_About this task_
Whenever the string "Tiny" appears in a line below, please copy the line out.

[Before-and-after change records]

------------------------------------------------

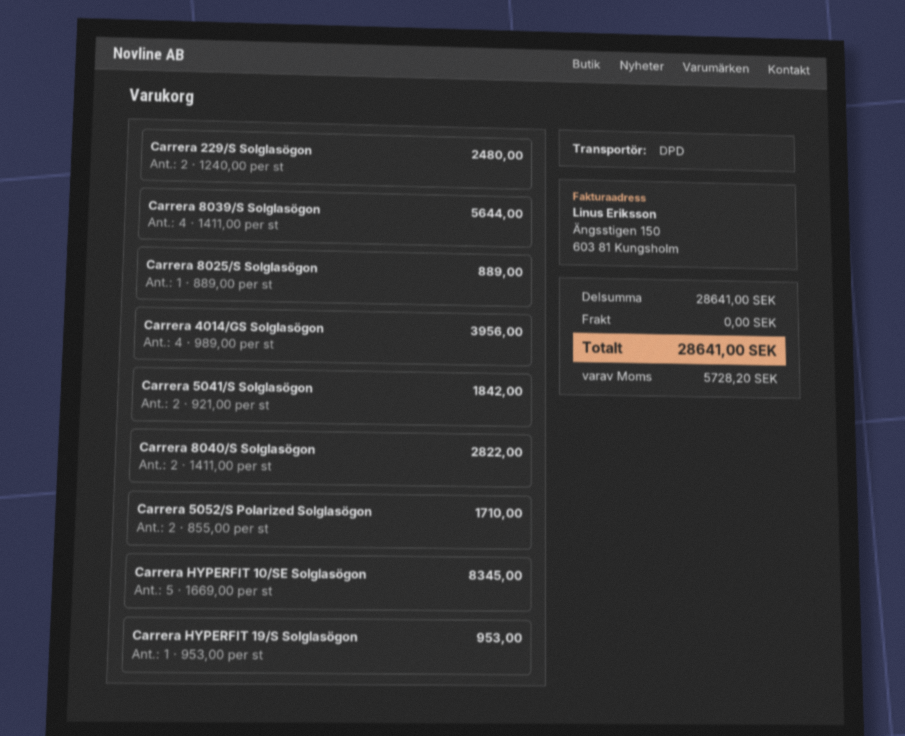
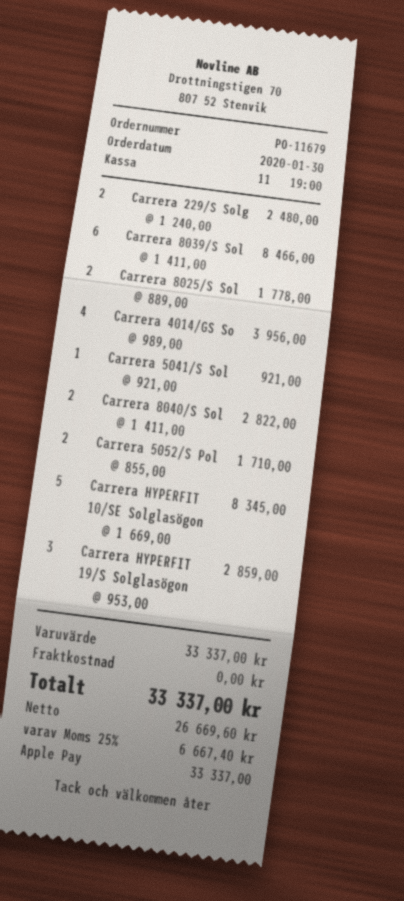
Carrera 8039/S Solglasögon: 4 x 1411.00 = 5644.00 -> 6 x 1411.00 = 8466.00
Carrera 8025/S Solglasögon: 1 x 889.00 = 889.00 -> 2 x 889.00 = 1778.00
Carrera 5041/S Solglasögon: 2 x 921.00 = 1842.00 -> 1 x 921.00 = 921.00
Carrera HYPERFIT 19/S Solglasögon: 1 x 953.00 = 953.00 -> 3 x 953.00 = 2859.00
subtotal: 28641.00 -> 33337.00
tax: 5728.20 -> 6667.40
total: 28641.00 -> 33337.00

------------------------------------------------

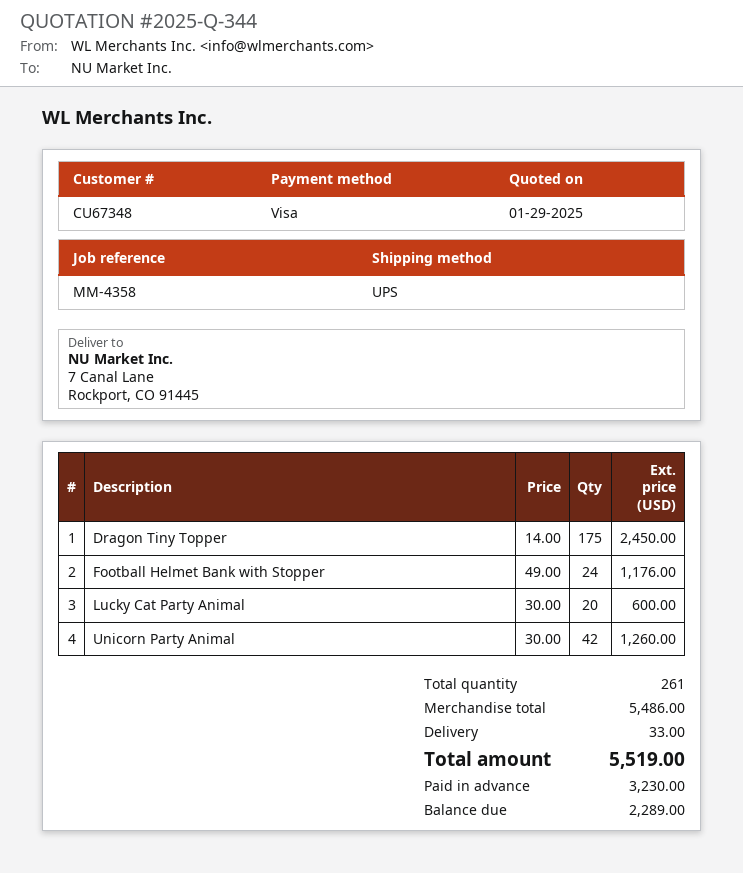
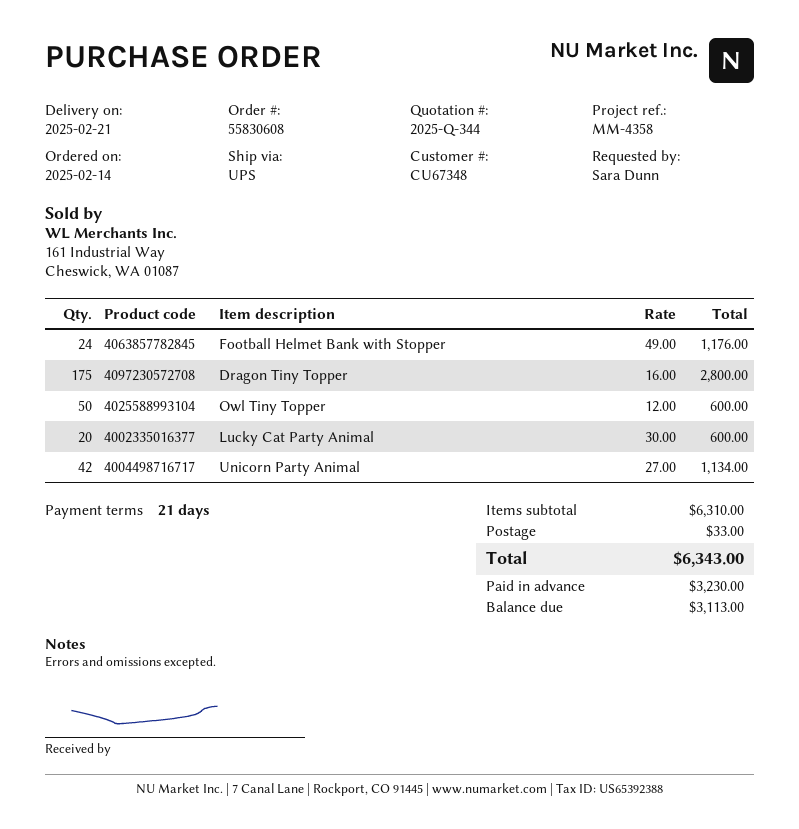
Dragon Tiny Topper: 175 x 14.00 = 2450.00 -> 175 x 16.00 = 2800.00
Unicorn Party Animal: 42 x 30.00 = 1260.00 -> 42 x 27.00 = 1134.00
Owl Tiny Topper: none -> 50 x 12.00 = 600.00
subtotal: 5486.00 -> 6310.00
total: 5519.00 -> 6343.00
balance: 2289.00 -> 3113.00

------------------------------------------------

_Answer for this exercise_
Dragon Tiny Topper: 175 x 14.00 = 2450.00 -> 175 x 16.00 = 2800.00
Owl Tiny Topper: none -> 50 x 12.00 = 600.00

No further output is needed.